No importa cuánto haya por contar, terminamos excediendo la
naturaleza de los sentidos, nos enajenamos a una película antigua, algunos
emulan ser un cuento de Woody Allen, otros se sienten cómodos con la escritura
de Clive Barker o Lovecraft, a la final todo es un cuento por contar, una
historia por juzgar, desde Arjona hasta Bukowsky, desde lo literario hasta lo
estrafalario.
Reconocernos en lo obsceno, identificarnos en la espera diaria,
soportar cada etapa como una dedicación personal, una exigencia profesional,
gritar ¡Basta! O someternos a la cotidianidad. Ser exagerados, para aprender a
soportar lo mínimo que nos corresponde.
Caer en la sobredosis de la vida.
AV
2 comentarios:
Sin vainazos: "(...) vemos en las baladas un indicador de vejez (...)", no me culpe a mí por la forma en que acumula devenires antes que porvenires o por la excesiva, aunque no menos poética nostalgia. Es un ejercicio interesante de continua memoria, la rebeldía en contra de la linealidad y peso de los años, porque la intemporalidad, el anacronismo fulgura entre reflexiones de varios unos que se sienten como otros. Pero el sentido de pertenencia es increíble, tan poderoso como el instinto de dominio de cada espacio, de cada instante.
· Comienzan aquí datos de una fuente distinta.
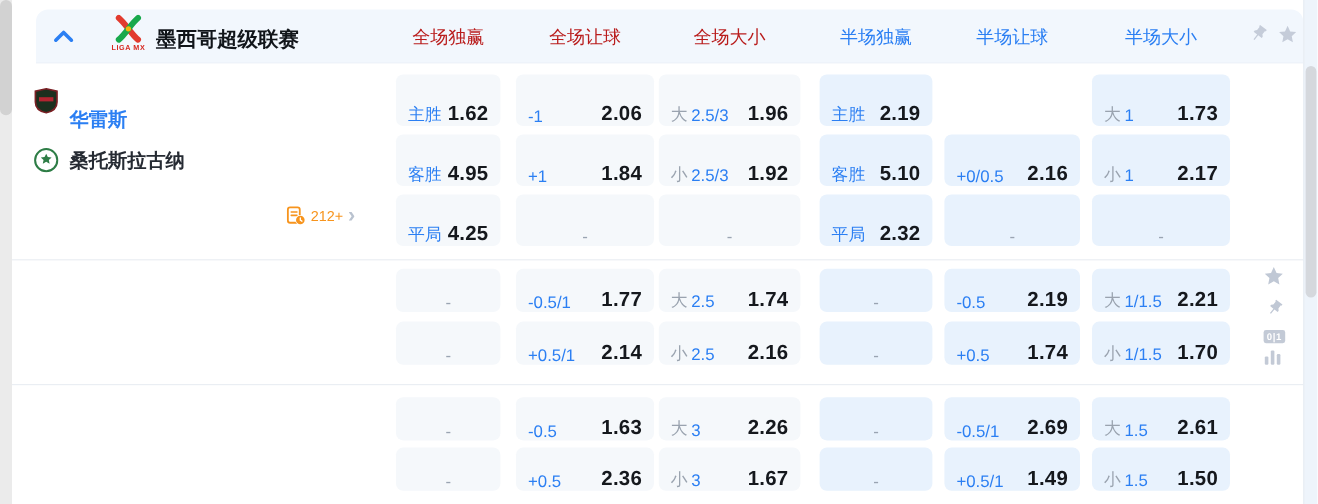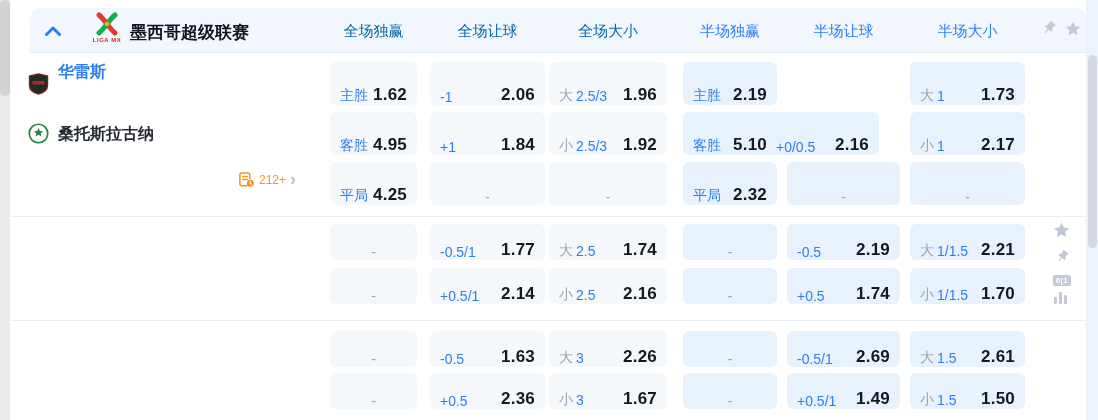"全场独赢" .col-header.full { color: #0369a1 -> #b91c1c }
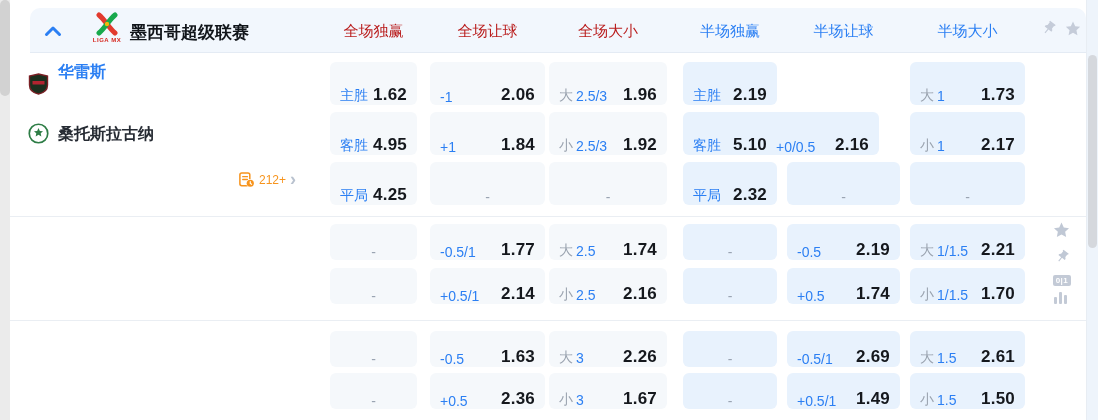"华雷斯" div.team-name { top: 62px -> 90px }
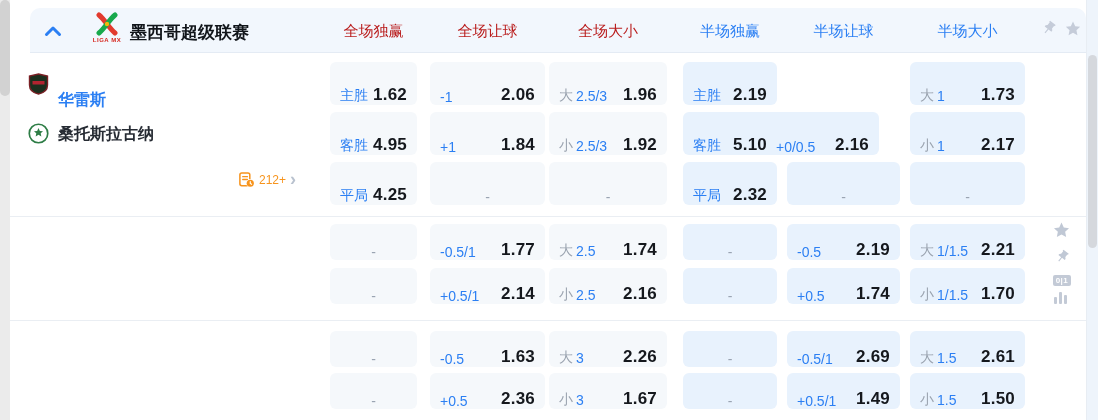"+0/0.5" div.cell { left: 766px -> 787px }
Me encanta esto de habernos hecho "adolescentes en la era de la juventud desesperada", y jóvenes "en la era de la adultez olvidada", claro de acuerdo, nos retrocedieron el discurso, pero nos han postergados todo en espera de retenerlo eternamente, porque los valores de la otrora juventud fueron sobredimensionados y sobre ellos se explota aquella nostalgia de la cual tanto lo acuso, pero que mientras en Usted es buena y sabia, en casi todos es a lo sumo, patética.
Caer en la sobredosis de la vida, sobreactuarnos, una y otra vez.
Ah, al fin me doy cuenta que si me ha leído de vez en cuando. Gracias.